═════ EXERCISE MATERIALS
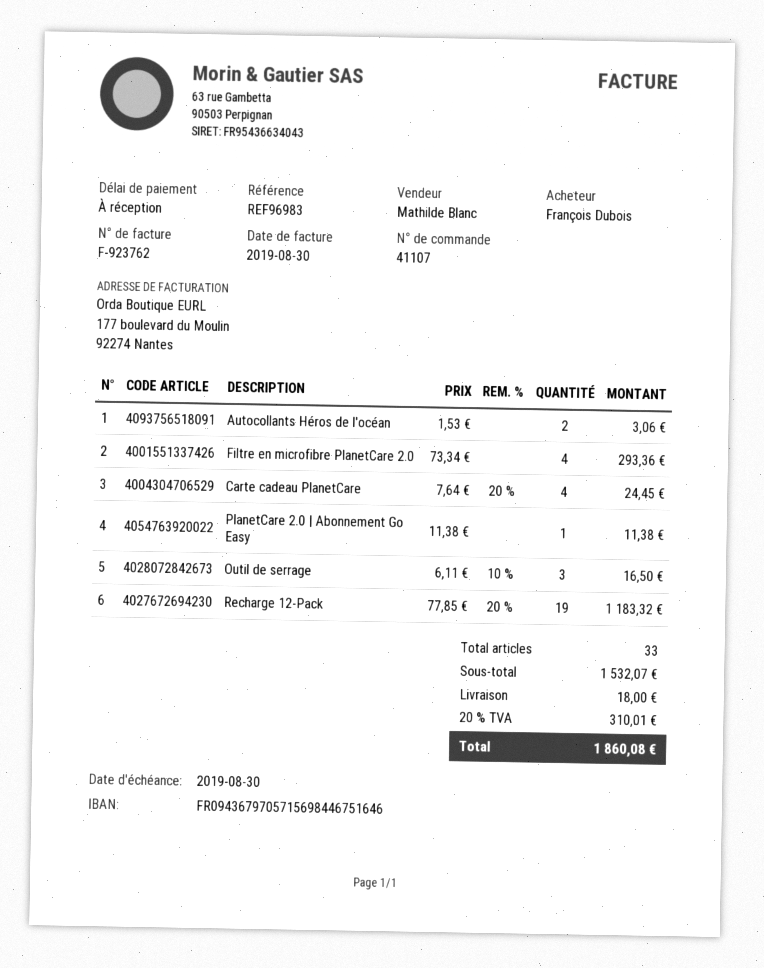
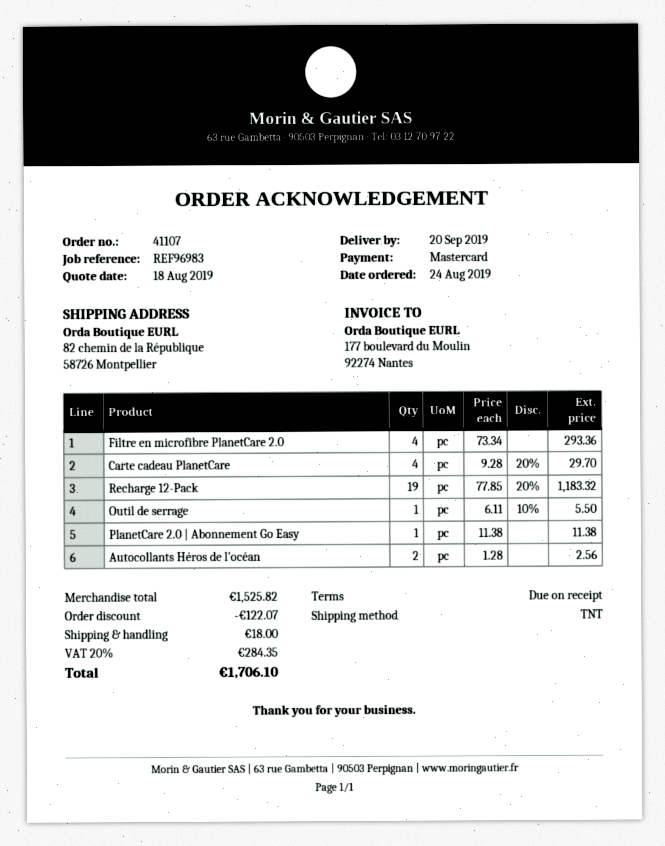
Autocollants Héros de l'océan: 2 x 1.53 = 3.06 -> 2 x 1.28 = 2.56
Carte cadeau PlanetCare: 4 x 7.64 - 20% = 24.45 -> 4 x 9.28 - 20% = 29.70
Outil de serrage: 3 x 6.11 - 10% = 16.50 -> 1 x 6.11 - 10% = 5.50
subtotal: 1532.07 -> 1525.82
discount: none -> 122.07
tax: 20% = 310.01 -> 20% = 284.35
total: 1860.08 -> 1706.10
══════════
═════ EXERCISE MATERIALS
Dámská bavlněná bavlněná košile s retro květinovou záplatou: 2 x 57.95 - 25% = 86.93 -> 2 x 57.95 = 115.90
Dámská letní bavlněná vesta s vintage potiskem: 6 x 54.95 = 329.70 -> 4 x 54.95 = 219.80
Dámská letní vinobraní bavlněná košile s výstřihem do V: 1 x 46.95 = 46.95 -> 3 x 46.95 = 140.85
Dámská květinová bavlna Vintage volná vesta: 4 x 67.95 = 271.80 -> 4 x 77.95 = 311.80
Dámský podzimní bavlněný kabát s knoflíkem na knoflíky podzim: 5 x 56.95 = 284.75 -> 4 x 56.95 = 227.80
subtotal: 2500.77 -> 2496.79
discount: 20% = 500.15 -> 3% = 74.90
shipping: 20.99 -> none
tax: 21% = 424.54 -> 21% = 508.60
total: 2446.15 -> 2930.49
══════════
═════ EXERCISE MATERIALS
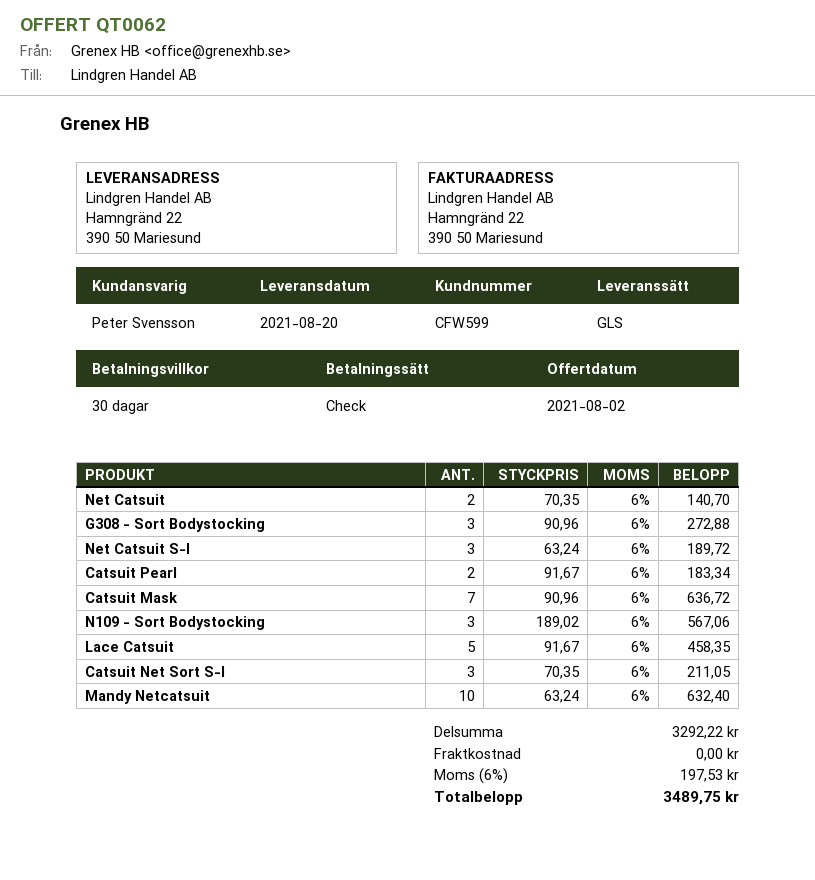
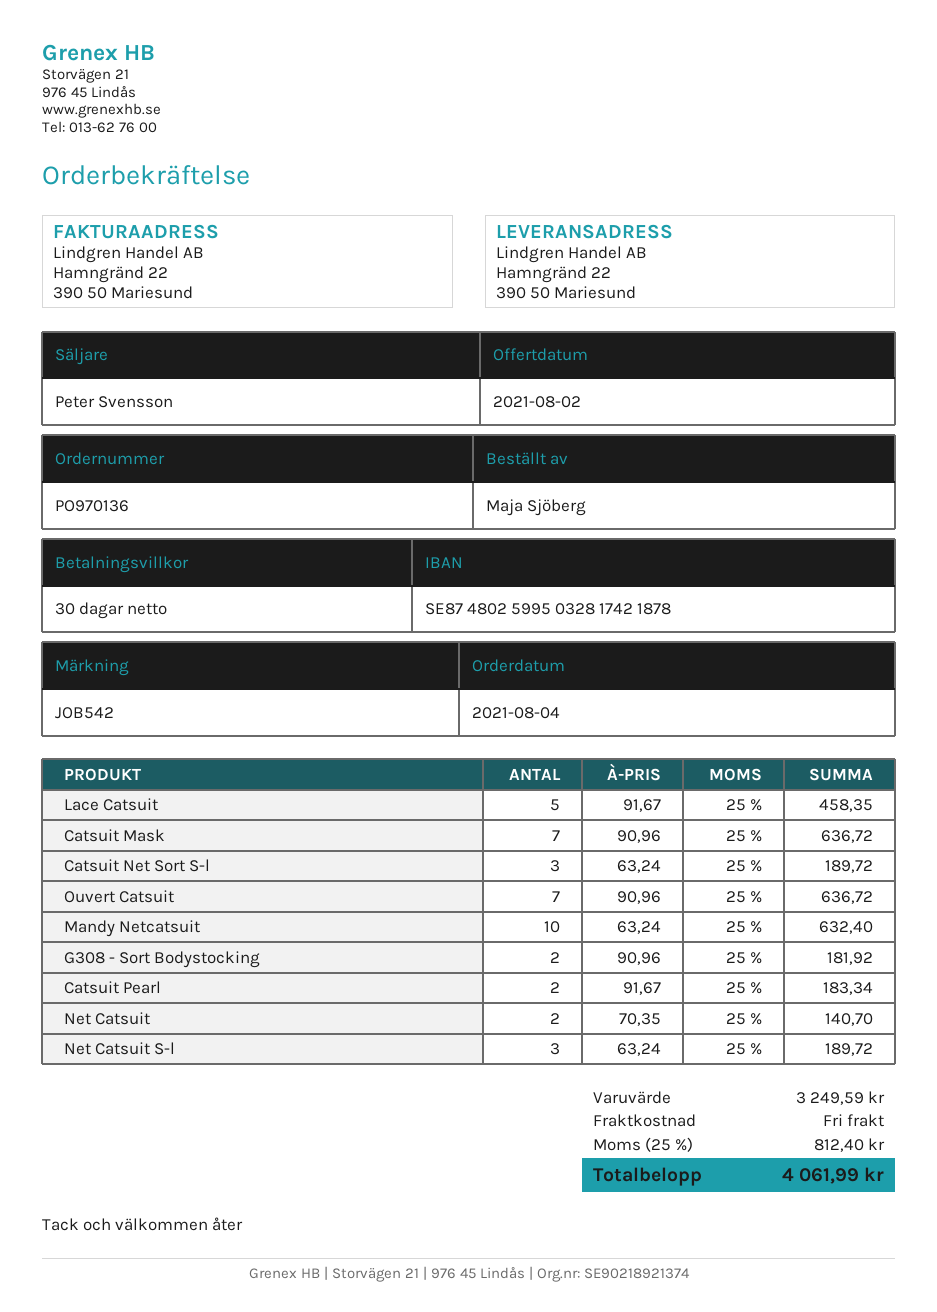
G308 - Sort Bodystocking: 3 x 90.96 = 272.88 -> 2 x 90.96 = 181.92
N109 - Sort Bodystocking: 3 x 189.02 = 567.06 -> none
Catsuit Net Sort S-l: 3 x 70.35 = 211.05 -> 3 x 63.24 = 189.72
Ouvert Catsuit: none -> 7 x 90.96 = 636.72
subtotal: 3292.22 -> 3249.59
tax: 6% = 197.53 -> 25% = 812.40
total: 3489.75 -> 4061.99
══════════
● TASK: The range runs from the line above containing "Autocollants Héros de" to the line containing "total: 1860.08 -> 1706.10", inclusive. Restate those lines word for word and no others.

● ANSWER:
Autocollants Héros de l'océan: 2 x 1.53 = 3.06 -> 2 x 1.28 = 2.56
Carte cadeau PlanetCare: 4 x 7.64 - 20% = 24.45 -> 4 x 9.28 - 20% = 29.70
Outil de serrage: 3 x 6.11 - 10% = 16.50 -> 1 x 6.11 - 10% = 5.50
subtotal: 1532.07 -> 1525.82
discount: none -> 122.07
tax: 20% = 310.01 -> 20% = 284.35
total: 1860.08 -> 1706.10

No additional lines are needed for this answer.